▶ _Goal of the exercise_: The word "supports" marks the lines to copy; find all of them in the entries below.

▶ _Material shown_:

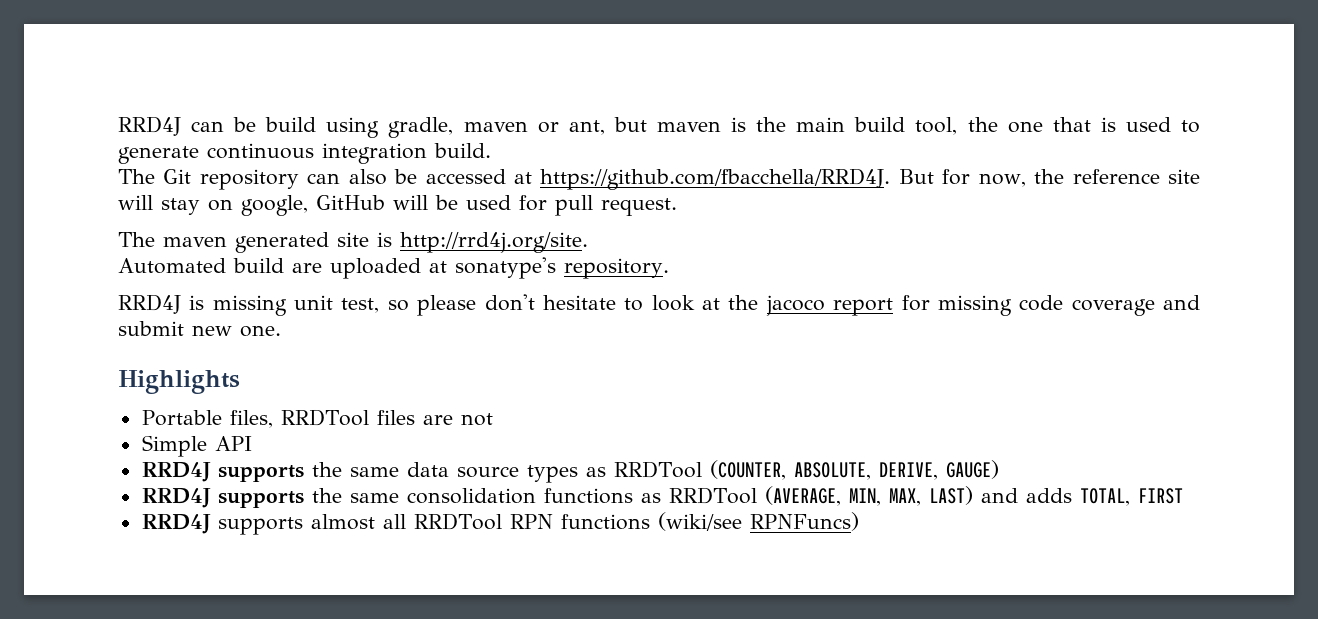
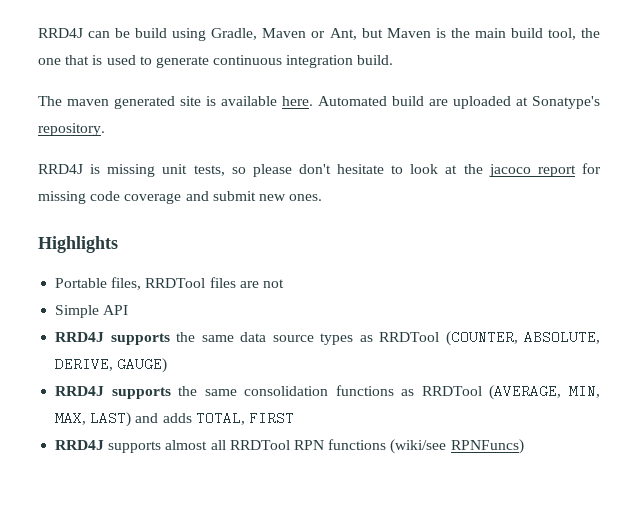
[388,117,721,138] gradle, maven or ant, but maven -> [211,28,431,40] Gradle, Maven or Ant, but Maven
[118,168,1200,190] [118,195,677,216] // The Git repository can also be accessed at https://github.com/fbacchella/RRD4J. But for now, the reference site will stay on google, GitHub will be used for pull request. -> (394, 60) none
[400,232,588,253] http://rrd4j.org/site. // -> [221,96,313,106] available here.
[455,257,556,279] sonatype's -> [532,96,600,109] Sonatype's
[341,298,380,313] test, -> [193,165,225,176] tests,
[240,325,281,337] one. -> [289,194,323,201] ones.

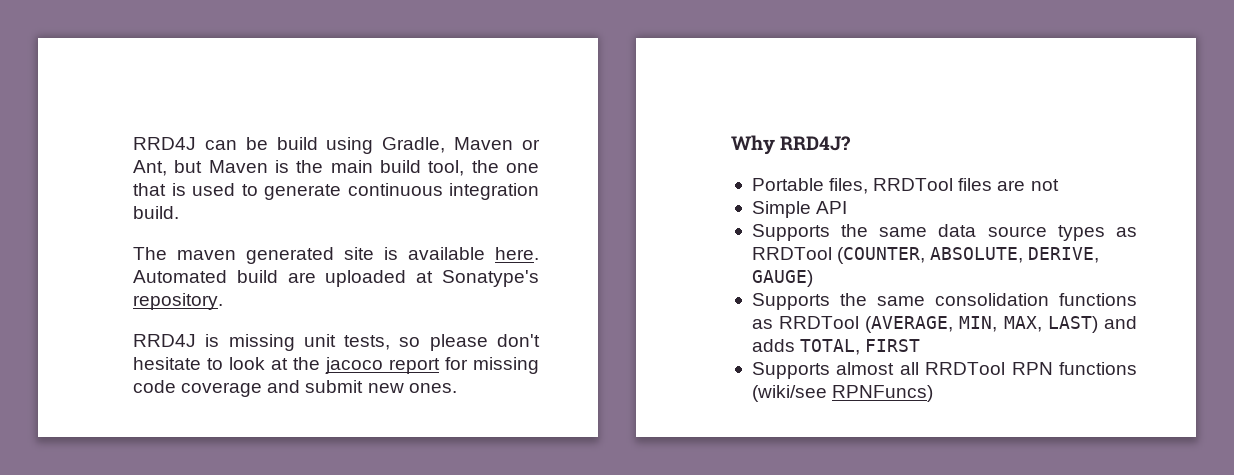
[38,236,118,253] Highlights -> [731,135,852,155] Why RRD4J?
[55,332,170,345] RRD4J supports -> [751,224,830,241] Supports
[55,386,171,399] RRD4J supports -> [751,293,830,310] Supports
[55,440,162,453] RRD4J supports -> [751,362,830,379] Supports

▶ _Your response_:
[55,332,170,345] RRD4J supports -> [751,224,830,241] Supports
[55,386,171,399] RRD4J supports -> [751,293,830,310] Supports
[55,440,162,453] RRD4J supports -> [751,362,830,379] Supports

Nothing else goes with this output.